The route’s main halt is Caldaro (Kaltern), home to many sixteenth-century buildings in Uberetsch style, combining northern Gothic and southern Renaissance architectural details. Wines from the vineyards around this small village have won numerous awards; one of the best places to taste them is Punkt, a wine bar/information point on the main square. Alternatively, two cellars near the village centre also offer wine tasting – Kellerei Kaltern, and Erste & Neue Kellerei. Within walking distance, too, on the Wine Road on the way to Lake Caldaro, the producer Manincor is well worth a visit for its combination of modern architecture and traditional estate buildings, as well as its fine vintages.
Another centre to head for is the village of Termeno (Tramin), from which the varietal Gewürtztraminer gets its name.
Bolzano’s cable cars
A trip up in any of Bolzano’s three cable cars gives a small taste of the high peaks that surround the city; for fares and times, see sii.bz.it. The first ascends from Via Renòn (Rittnerstrasse), a ten-minute walk from the train station, to Soprabolzano (Oberbozen). It’s the longest cable-car journey in Europe, with the largest change in height. Alternatively the San Genesio/Jenesien cable car offers stupendous views of the Catinaccio/Rosengarten massif – the station is at Via Sarentino, 1.5km north of the town centre along the river (bus #12 or #14). On the high Alpine pastures at the top, you’ll see blond-maned Haflinger horses grazing. The third cable car goes to Colle/Kohlern from the station across the river south of the train station at Ponte Campiglio. In operation since 1908, it is the oldest cable car in the world.
The Ötzi cult
Since Europe’s most famous ice man was discovered on a lonely Alpine mountainside in 1991, an entire culture has sprouted around this anonymous Ladin forebear. Conspiracy theories have come thick and fast with some “revealing” Ötzi to be a Peruvian mummy transported to the Alps for publicity purposes. Others have claimed to be his direct descendants, while the “Ötzi diaries”, which appeared in the wake of the infamous “Hitler diaries”, were quickly dismissed as tomfoolery. The “Ötzi curse” stems from the fact that he was found on a palindromic date (19.9.1991), and indeed some people linked with the discovery have since died unexpectedly, while one woman has even offered to bear a child using Ötzi’s 5000-year-old sperm – she was politely rejected.
Museion
Bolzano’s museum of contemporary art, Museion, is housed in a strikingly modern building, a futuristic glass cube.
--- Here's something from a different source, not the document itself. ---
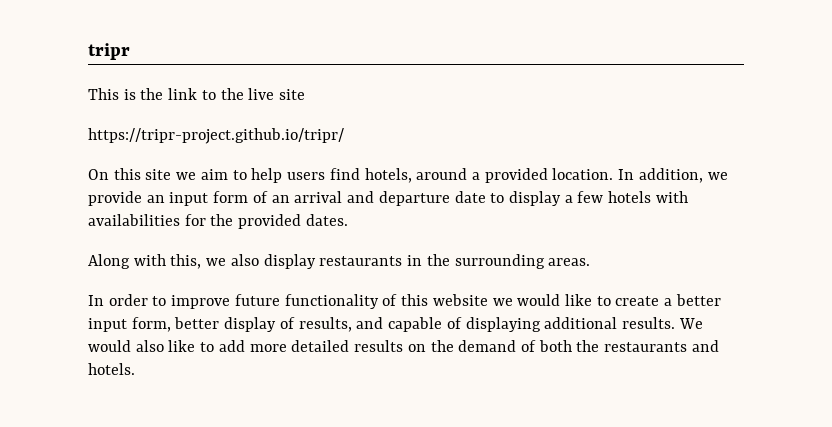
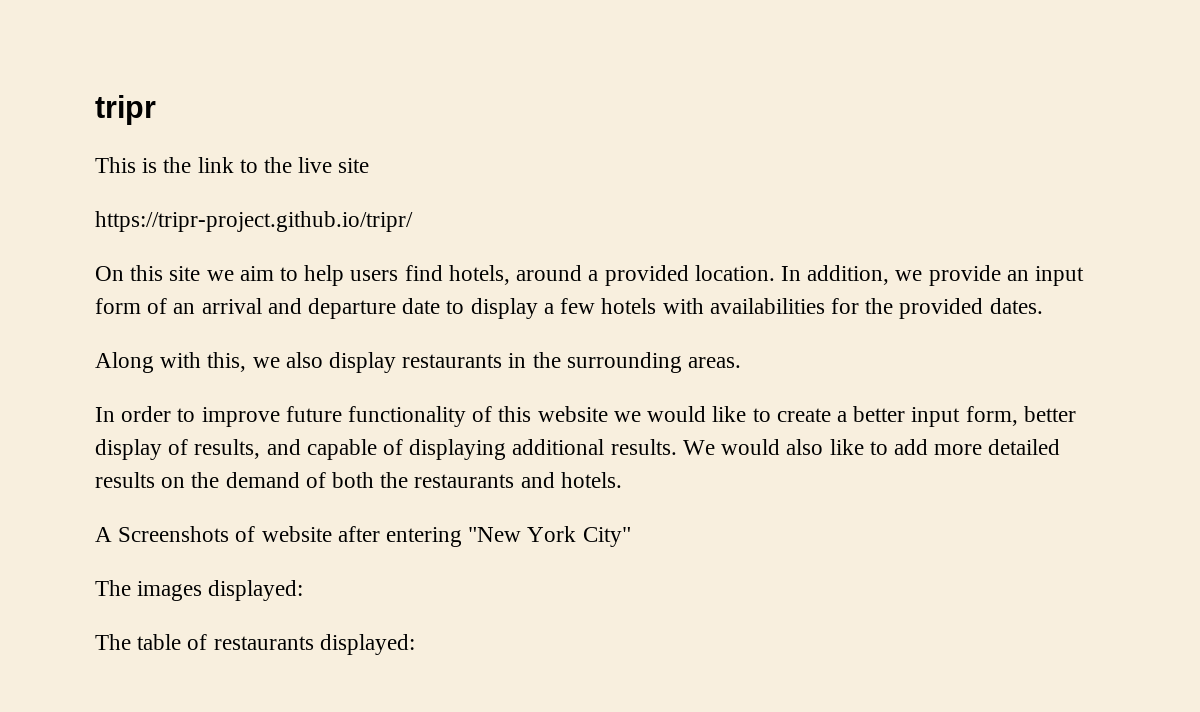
(135, 369) none -> [95,526,631,547] [95,580,304,601] [95,634,415,655] // A Screenshots of website after entering "New York City" // The images displayed: // The table of restaurants displayed:

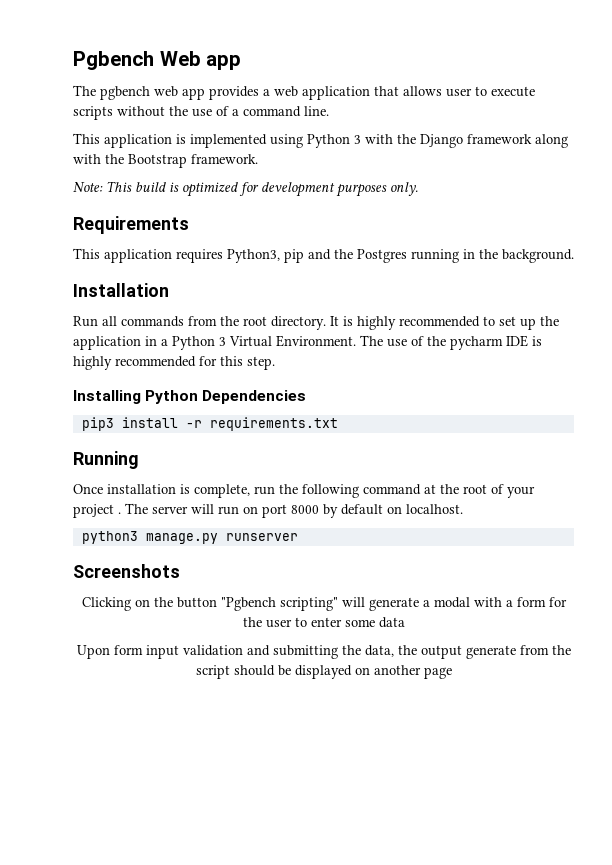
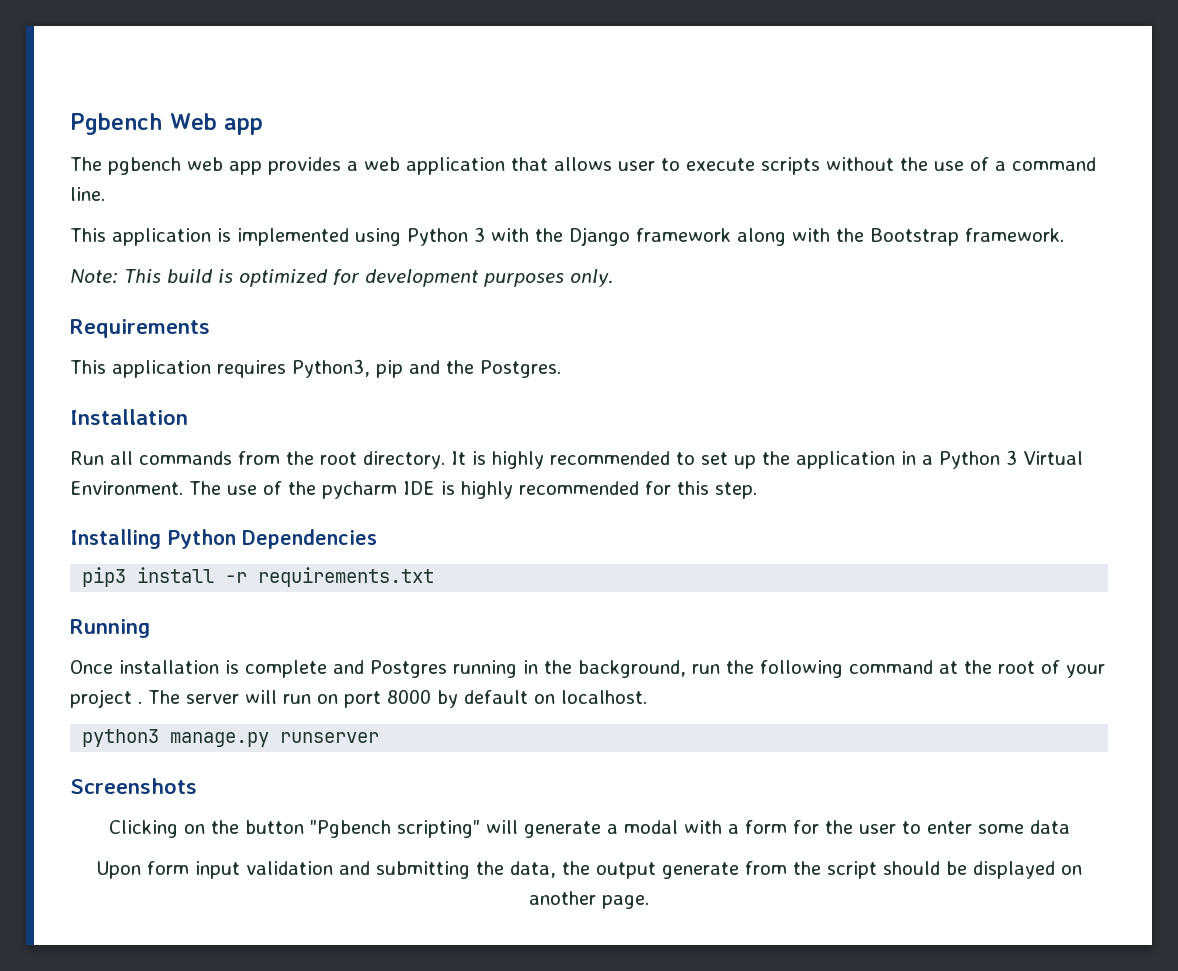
[357,249,574,263] Postgres running in the background. -> [480,360,561,378] Postgres.
[194,484,250,498] complete, -> [245,660,686,678] complete and Postgres running in the background,
[423,667,452,679] page -> [602,895,649,909] page.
The museum has a collection of about two thousand pieces, and exhibitions change every few months or so – check the website to see what’s on.
Northeast of Bolzano
The route northeast of Bolzano along the Isarco (Eisacktal) Valley is one of the main routes between Italy and northern Europe, crossing the border into Austria at the famous Brenner Pass (1375m), the lowest in the Alps. Protestant reformer Martin Luther was one of many travellers to have walked over the Brenner Pass on his epic journey to Rome in 1510. A motorway and high-speed train line to Innsbruck now make light work of the distance, and the ancient towns of Bressanone (Brixen) and Vipiteno (Sterzing) are engaging places on the way to stretch the legs. Nearby is the wild protected area called the Parco Naturale Fanes-Sennes-Braies accessible via the Val Pusteria (Pustertal), a side valley off the Isarco. If you are planning to walk any of the long-distance walking trails known as alte vie (literally “high ways”) you will almost certainly visit the Val Pusteria, as most of the trails launch from there. Train is the best way to reach it, with a line branching off the main Bolzano–Innsbruck tracks at Fortezza (Franzenfeste) and serving the drowsy settlements of the Val Pusteria, the market town of Brunico (Bruneck) and Dobbiaco (Toblach), from where there are buses to Cortina d’Ampezzo.
Brixen Card
This gratis discount pass gives free access to public transport, the Acquarena pool, all of Südtirol’s museums and much more. However it’s only available to those staying at registered accommodation facilities in the Brixen and around. See the Brixen card website for details.
Brunico (Bruneck)
An influx of people from the surrounding villages arrive daily in the otherwise quiet market town of Brunico (Bruneck), which is also the transport centre of the region. Brunico was the home to the painter and sculptor Michael Pacher (c.1435–98); his Vine Madonna can be found in the parish church of the village of San Lorenzo, 4km to the southwest. Pacher is probably the most famous Tyrolean painter and woodcarver, straddling German Gothic and the more spare Italian styles; there’s something vaguely unsavoury about this particular Madonna and her pudgy child, gripping a bunch of black grapes, but it’s refreshing to see work in its original setting rather than in a museum.
Things to do in Brunico
Brunico Castle, on Schlossweg 2, is home to a branch of the Messner Mountain Museum focusing exclusively on the Sherpas of Nepal. Bressanone-born climber and explorer Reinhold Messner is renowned primarily for having made the first ascent of Everest without oxygen in 1978 and for being the first human to climb all fourteen of the world’s peaks over 8000m. Having retired from the Earth’s high places, Messner has set up an inspiring and engaging museum in his home region dedicated to the world’s mountain ranges and the cultures of the people who inhabit them. The museum is spread over five branches – Firmian at Schloss Sigmundskron, Ortles near Solda, the Dolomites branch south of Cortina d’Ampezzo, Juval in the Val Venosta and Ripa at Brunico Castle – occupying some pretty spectacular and sometimes remote real estate. Log onto the museum’s website to find out more.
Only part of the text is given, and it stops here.